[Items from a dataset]
• • • •
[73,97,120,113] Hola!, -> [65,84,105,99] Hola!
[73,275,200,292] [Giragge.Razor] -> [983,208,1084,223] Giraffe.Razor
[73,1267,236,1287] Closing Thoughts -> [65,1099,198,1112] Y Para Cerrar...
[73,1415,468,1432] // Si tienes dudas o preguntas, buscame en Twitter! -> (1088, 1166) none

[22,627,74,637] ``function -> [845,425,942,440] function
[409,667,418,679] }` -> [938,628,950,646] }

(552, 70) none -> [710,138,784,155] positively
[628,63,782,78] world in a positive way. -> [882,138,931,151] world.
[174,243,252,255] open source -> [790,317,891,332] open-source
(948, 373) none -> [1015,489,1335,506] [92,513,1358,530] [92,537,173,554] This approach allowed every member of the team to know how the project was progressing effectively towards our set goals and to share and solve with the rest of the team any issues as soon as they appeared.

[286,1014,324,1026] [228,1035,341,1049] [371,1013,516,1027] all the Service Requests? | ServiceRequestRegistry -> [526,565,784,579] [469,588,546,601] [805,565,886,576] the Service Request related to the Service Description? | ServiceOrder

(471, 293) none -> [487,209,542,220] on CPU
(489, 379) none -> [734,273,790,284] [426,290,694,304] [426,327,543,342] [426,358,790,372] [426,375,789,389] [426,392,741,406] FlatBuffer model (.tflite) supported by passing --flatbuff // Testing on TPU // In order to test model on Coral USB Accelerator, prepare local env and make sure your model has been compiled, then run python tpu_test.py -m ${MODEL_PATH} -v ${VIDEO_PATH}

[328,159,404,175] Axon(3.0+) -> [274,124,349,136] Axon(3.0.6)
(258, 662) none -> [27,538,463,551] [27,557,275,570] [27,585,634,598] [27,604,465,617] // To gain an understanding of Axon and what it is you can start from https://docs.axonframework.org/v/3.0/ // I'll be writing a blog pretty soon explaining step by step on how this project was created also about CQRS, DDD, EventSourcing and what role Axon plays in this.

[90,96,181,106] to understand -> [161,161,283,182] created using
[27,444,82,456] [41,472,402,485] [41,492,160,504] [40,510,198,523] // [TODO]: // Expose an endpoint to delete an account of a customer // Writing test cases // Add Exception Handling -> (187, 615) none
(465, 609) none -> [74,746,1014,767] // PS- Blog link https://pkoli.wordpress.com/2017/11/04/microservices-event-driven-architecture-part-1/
• • • •
**What is needed**
Work out how many lines in the data contain "https" and state that number with nothing added.

**Output**
2